Arm on Tuesday released the Cortex-A78 CPU, the Mali-G78 GPU, the Ethos-N78 NPU as well as new technology aimed at helping Android devices catch up to Apple’s iPhones for certain computing tasks such as video games.
Cortex-A78: Bringing PC-level productivity to new smartphone form factors
The new Arm Cortex-A78 CPU answers the call for performance gains combined with more efficiencies in power and area. In fact, the Cortex-A78 is Arm's most efficient Cortex-A CPU ever designed for mobile. It will enable multi-day 5G experiences thanks to a 20% increase in sustained performance over Cortex-A77-based devices within a 1-watt power budget, and more efficient management of compute workloads along with greater on-device Machine Learning (ML) performance. Additionally, the performance-per-watt of Cortex-A78 makes it suited for the greater overall computing needs driven by the emerging category of foldable devices with multiple and larger screens.
The major push on power efficiency translates into higher energy efficiency. At high-performance points, such as those that are the peak for current mobile devices, Cortex-A78 offers 50 percent energy savings over 2019 devices at the same performance as Cortex-A77. This makes Cortex-A78 the most energy-efficient premium Cortex-A CPU ever designed.
AAA mobile gaming is one gaming use-case that is further improved by Cortex-A78, especially when combined with Arm’s Mali GPUs. In fact, the new Arm Mali-G78 GPU is helping to bring high-fidelity gaming experiences to mobile. The greater performance of the new Cortex-A78 and Mali-G78, coupled with the fast speeds and high bandwidth of 5G will enable premium gaming experiences on mobile. Moreover, the efficiency benefits of Cortex-A78 provide longer battery life on smartphones for extended and enhanced ‘all-day-play’. Arm is working with Unity to bring the power of the Burst Compiler to Android, further enhancing multiprocessor performance and power management.

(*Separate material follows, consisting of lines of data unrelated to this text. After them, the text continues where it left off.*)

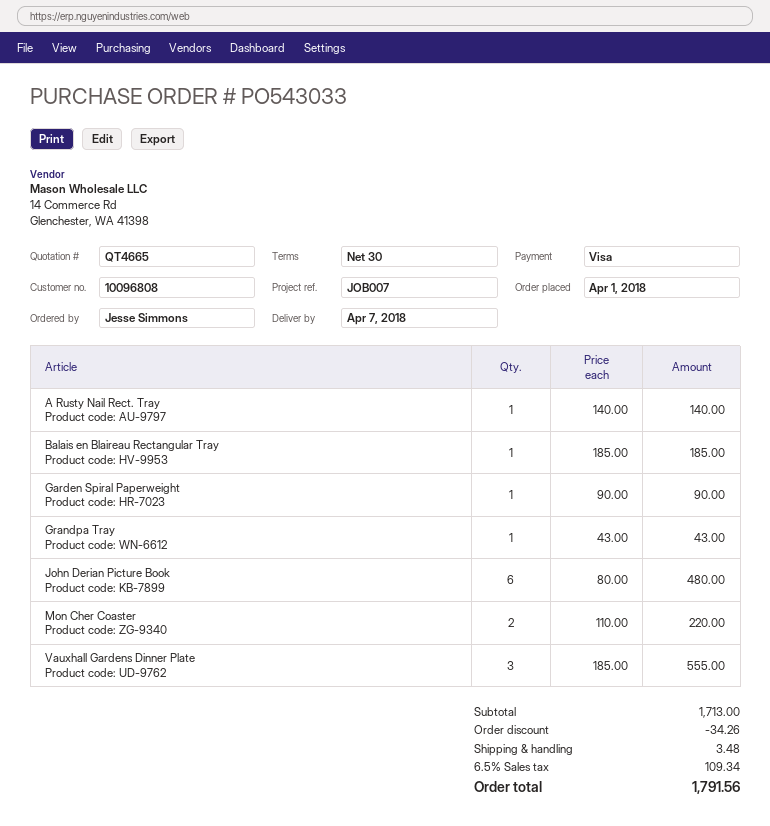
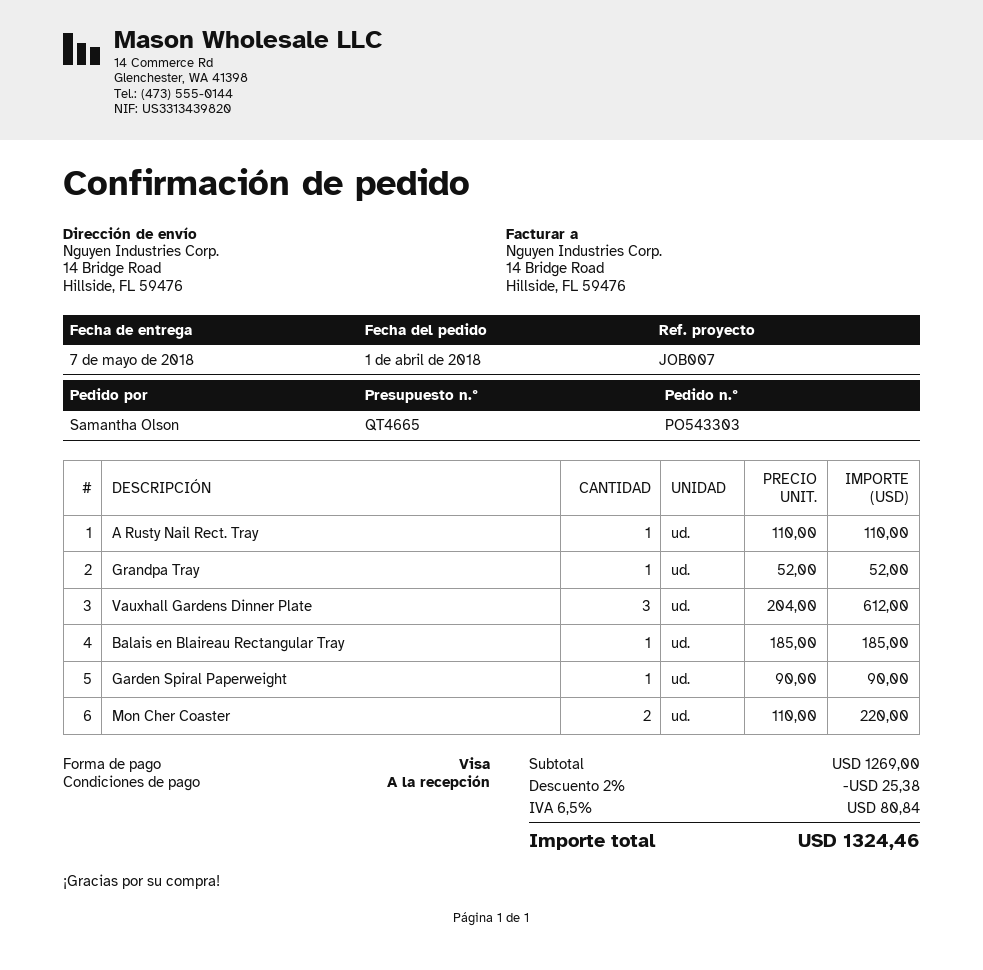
order number: PO543033 -> PO543303
delivery date: 2018-04-07 -> 2018-05-07
payment terms: 30 days -> on receipt
ordered by: Jesse Simmons -> Samantha Olson
A Rusty Nail Rect. Tray: 1 x 140.00 = 140.00 -> 1 x 110.00 = 110.00
Grandpa Tray: 1 x 43.00 = 43.00 -> 1 x 52.00 = 52.00
John Derian Picture Book: 6 x 80.00 = 480.00 -> none
Vauxhall Gardens Dinner Plate: 3 x 185.00 = 555.00 -> 3 x 204.00 = 612.00
subtotal: 1713.00 -> 1269.00
discount: 34.26 -> 25.38
shipping: 3.48 -> none
tax: 6.5% = 109.34 -> 6.5% = 80.84
total: 1791.56 -> 1324.46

Compared to Cortex-A77, Cortex-A78 uses 8 percent less power, on average, for ML-based tasks, leading to 10 percent efficiency improvements overall.
Cortex-A78 has the same architecture as the previous generation. However, Arm has added microarchitectural features that push performance in an area and power efficient manner.

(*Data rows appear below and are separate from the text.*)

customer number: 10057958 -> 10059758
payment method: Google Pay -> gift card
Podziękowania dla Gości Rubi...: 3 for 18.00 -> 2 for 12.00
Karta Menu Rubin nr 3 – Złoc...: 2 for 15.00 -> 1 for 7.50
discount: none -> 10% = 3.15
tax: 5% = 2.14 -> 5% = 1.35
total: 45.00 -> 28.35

The performance benefits are enabled through additional microarchitectural features that optimize width and depth. Arm has added greater branch prediction for bandwidth and accuracy, and instruction fusion cases. These microarchitecture improvements enable a 7 percent increase in single-thread performance over the Cortex-A77.
Arm has maximized efficiency through reducing structures that have low performance and area, such as on the L1-I and L1-D caches. The company has then optimized existing structures to consume less power, such as the brand prediction structures. This leads to 4 percent less power for performance per mW and 5 percent less area for performance per mm2 compared to Cortex-A77.

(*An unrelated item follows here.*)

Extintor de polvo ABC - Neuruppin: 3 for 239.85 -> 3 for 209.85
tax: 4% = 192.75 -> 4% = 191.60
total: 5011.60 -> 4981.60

The DynamIQ cluster of 4x Cortex-A77 CPUs and 4x Cortex-A55 CPUs can be upgraded to 4x Cortex-A78 CPUs and 4x Cortex-A55 CPUs. This provides 20 percent sustained performance improvements in 15 percent less area. The sustained performance push through the DynamIQ cluster makes a big difference for any applications that require several high-performance threads in parallel, such as high-fidelity gaming.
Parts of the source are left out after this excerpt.